11:17 AM EDT, 07/01/2025 (MT Newswires) -- Warner Bros. Discovery's ( WBD ) Q2 earnings will likely show strong performance in its Studios segment driven by box office gains and TV momentum, though broader results remain pressured by headwinds in the linear business, BofA Securities said in a note Tuesday.
The firm said strength in theatrical releases, continued momentum in TV, and easier comparisons should lead to "significant" year-over-year earnings before interest, taxes, depreciation, and amortization growth in the Studios segment.

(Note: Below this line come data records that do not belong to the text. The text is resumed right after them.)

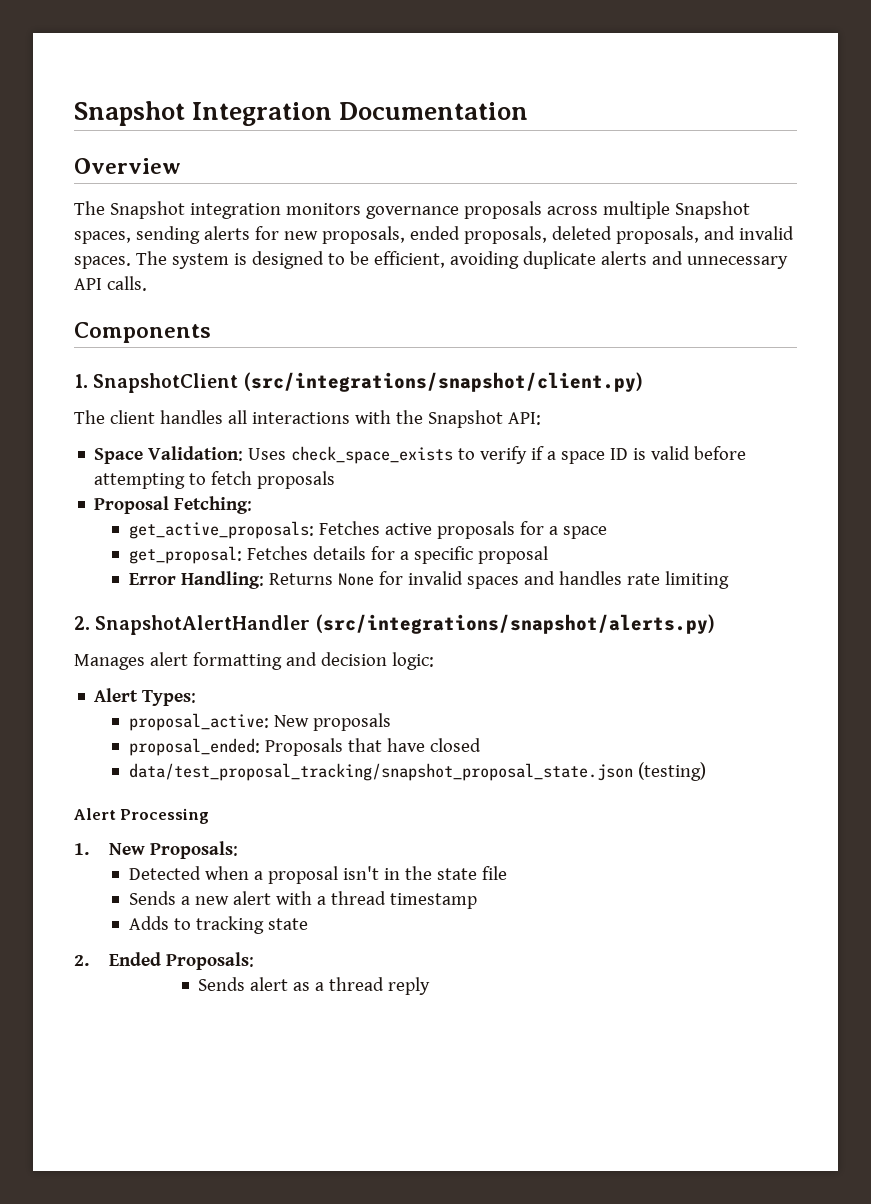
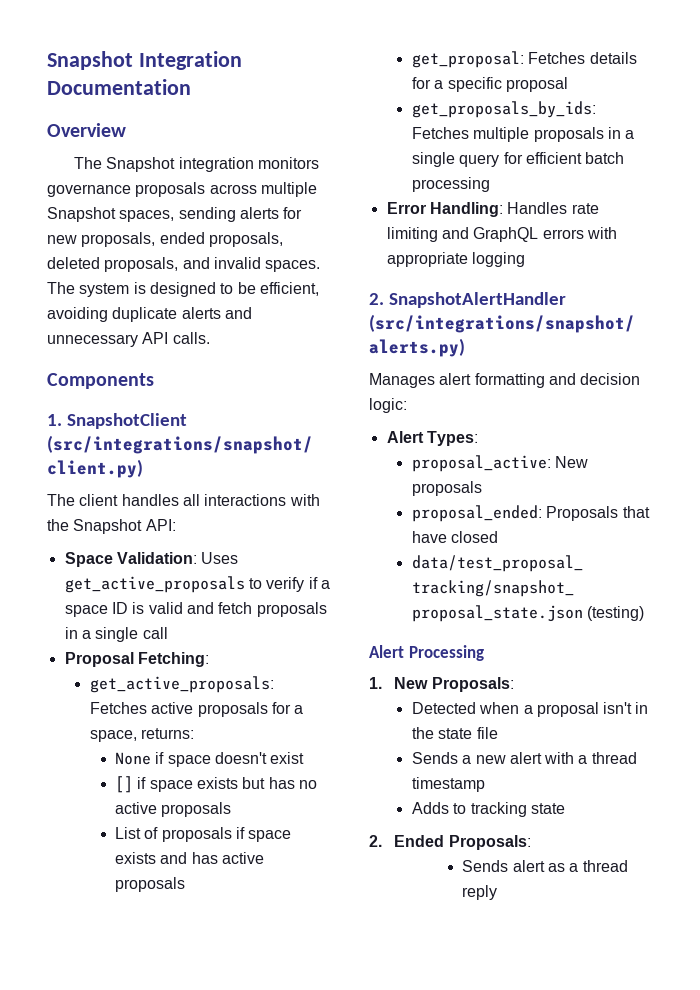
- Space Validation: Uses check_space_exists to verify if a space ID is valid before attempting to fetch proposals
+ Space Validation: Uses get_active_proposals to verify if a space ID is valid and fetch proposals in a single call
- get_active_proposals: Fetches active proposals for a space
+ get_active_proposals: Fetches active proposals for a space, returns:
+ None if space doesn't exist
+ [] if space exists but has no active proposals
+ List of proposals if space exists and has active proposals
- Error Handling: Returns None for invalid spaces and handles rate limiting
+ get_proposals_by_ids: Fetches multiple proposals in a single query for efficient batch processing
+ Error Handling: Handles rate limiting and GraphQL errors with appropriate logging

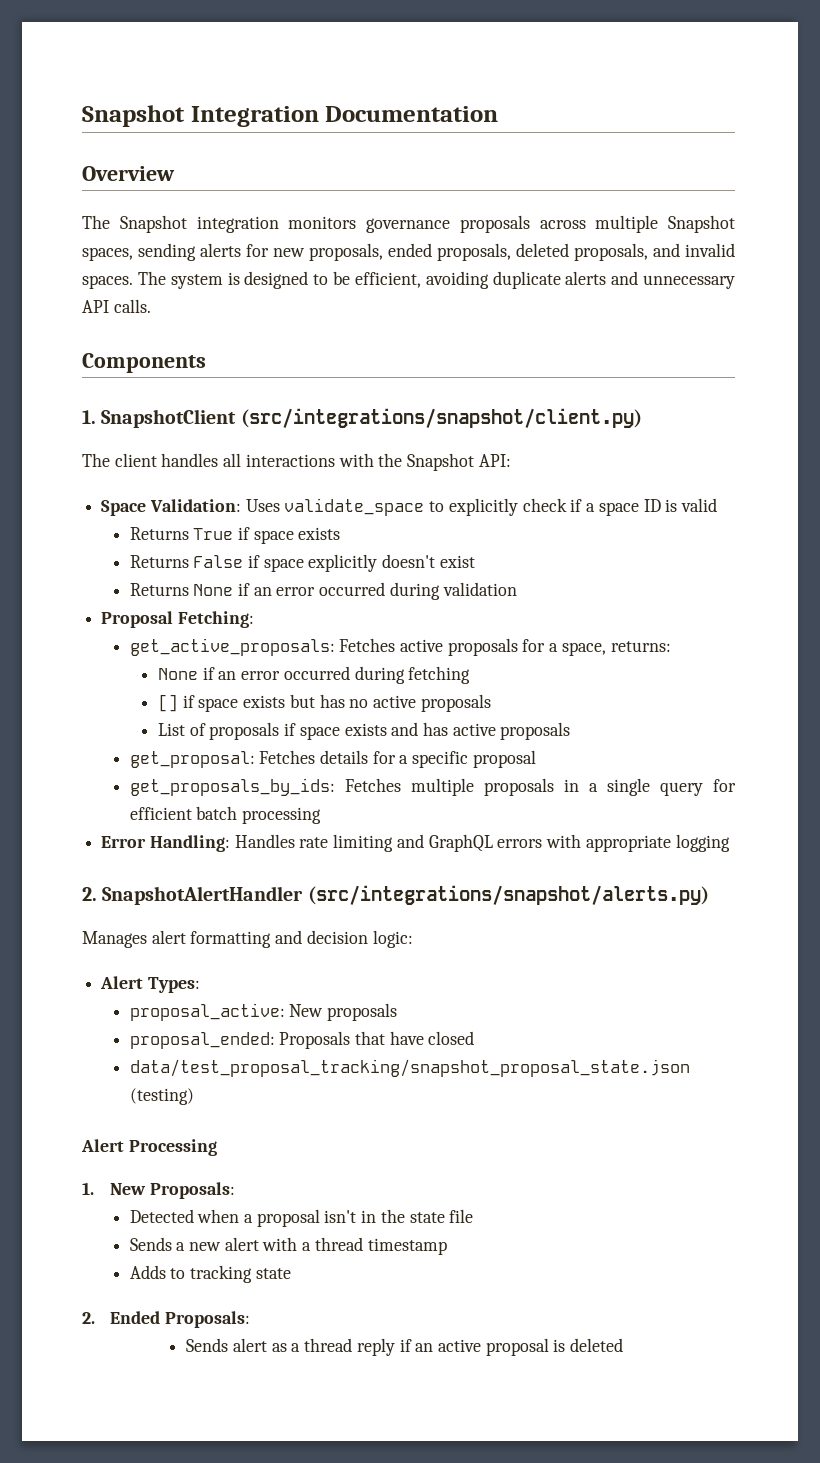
- Space Validation: Uses get_active_proposals to verify if a space ID is valid and fetch proposals in a single call
+ Space Validation: Uses validate_space to explicitly check if a space ID is valid
+ Returns True if space exists
+ Returns False if space explicitly doesn't exist
+ Returns None if an error occurred during validation
- None if space doesn't exist
+ None if an error occurred during fetching
- Sends alert as a thread reply
+ Sends alert as a thread reply if an active proposal is deleted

The brokerage raised its Q2 adjusted EBITDA estimate for Studios to $651 million from $625 million, while maintaining its consolidated revenue and EBITDA forecasts at $9.6 billion and $1.79 billion, respectively.

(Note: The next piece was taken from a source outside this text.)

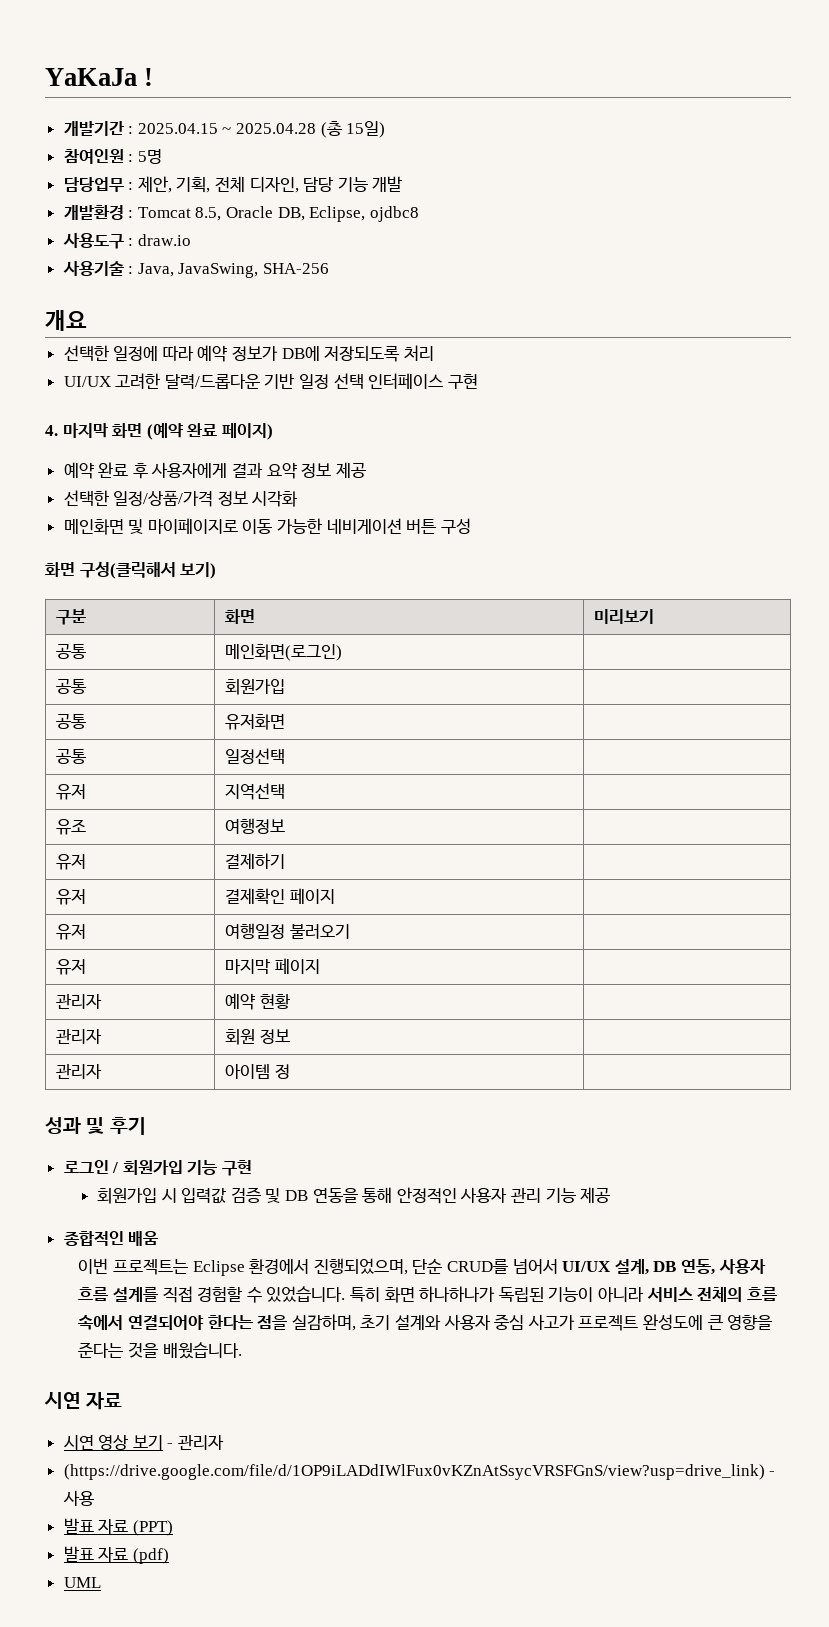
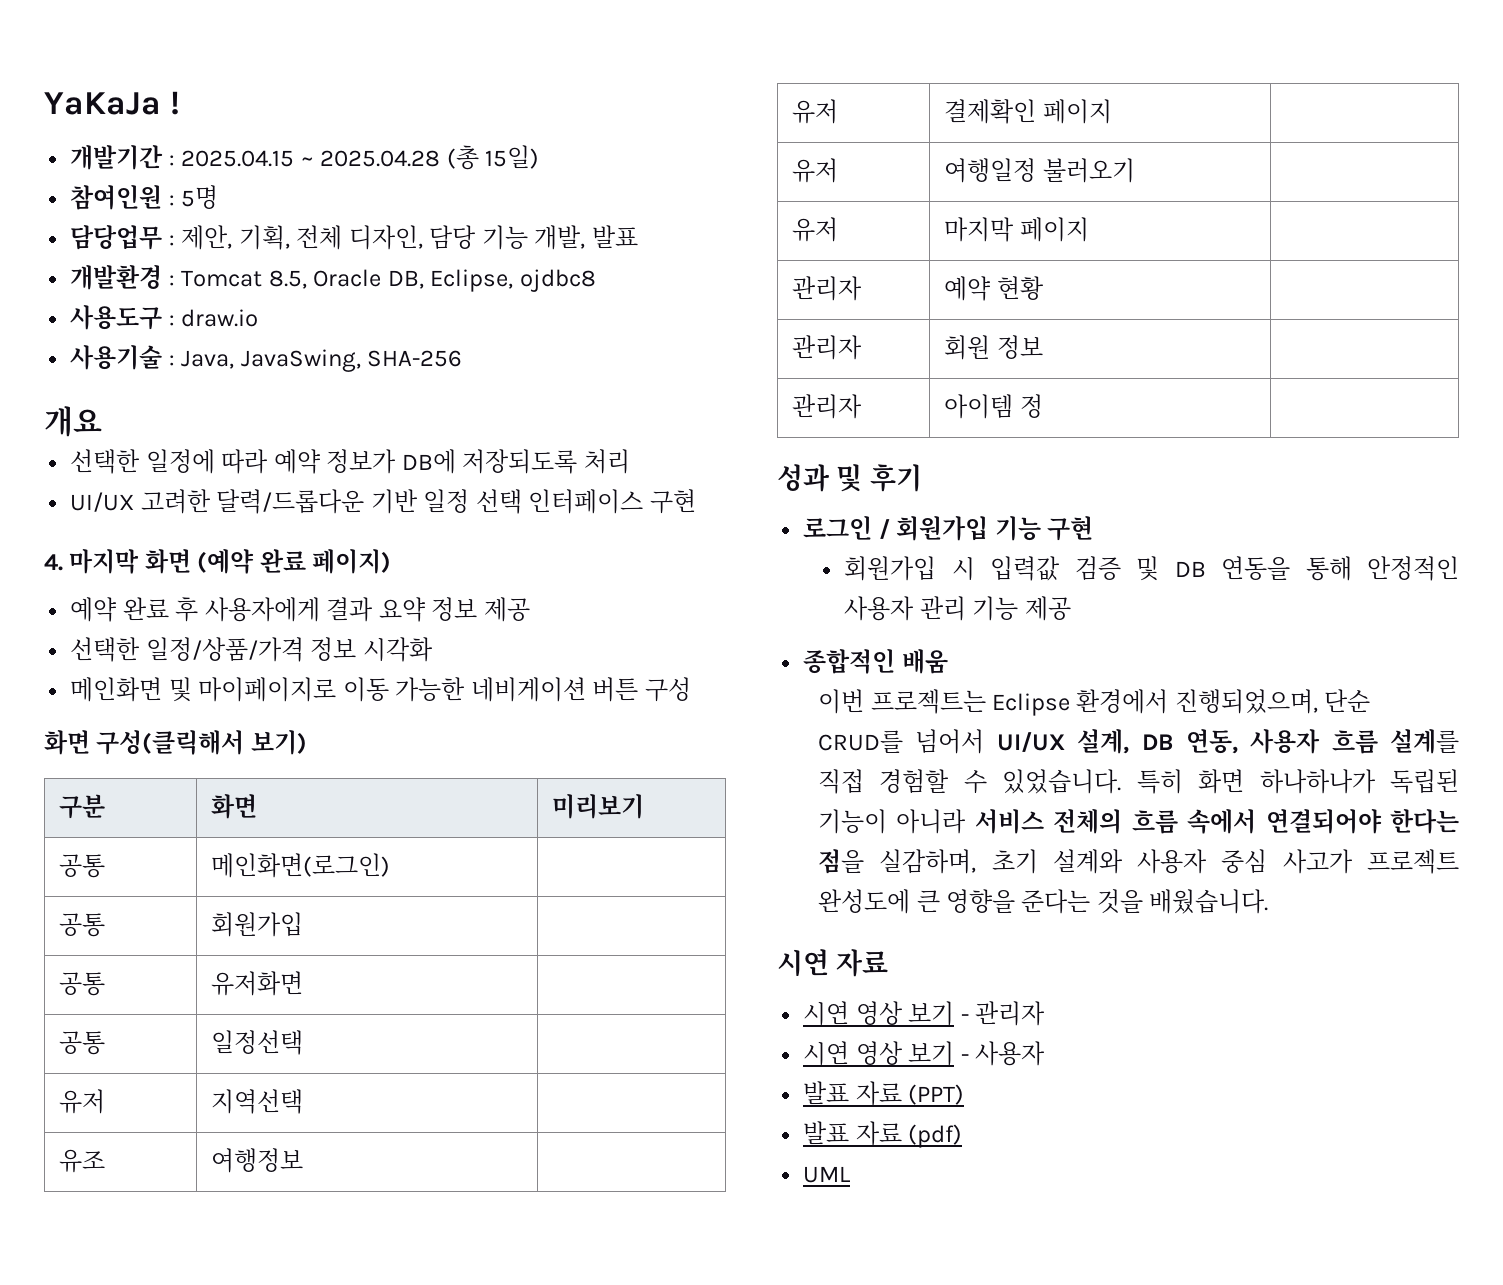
- 담당업무 : 제안, 기획, 전체 디자인, 담당 기능 개발
+ 담당업무 : 제안, 기획, 전체 디자인, 담당 기능 개발, 발표
- 유저 | 결제하기 |
- (https://drive.google.com/file/d/1OP9iLADdIWlFux0vKZnAtSsycVRSFGnS/view?usp=drive_link) - 사용
+ 시연 영상 보기 - 사용자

BofA also highlighted Warner Bros. Discovery's ( WBD ) relaunch of the DC Universe in Q3 with the release of Superman, which it said could be a key driver of a broader Studio turnaround, with spillover potential into direct-to-consumer, gaming, and consumer products.
The firm noted that the planned separation of Warner Bros. Discovery ( WBD ) into two companies, Streaming & Studios and Global Networks, could help unlock value over time.
BofA boosted its price objective on the company to $16 from $14 and maintained its buy rating.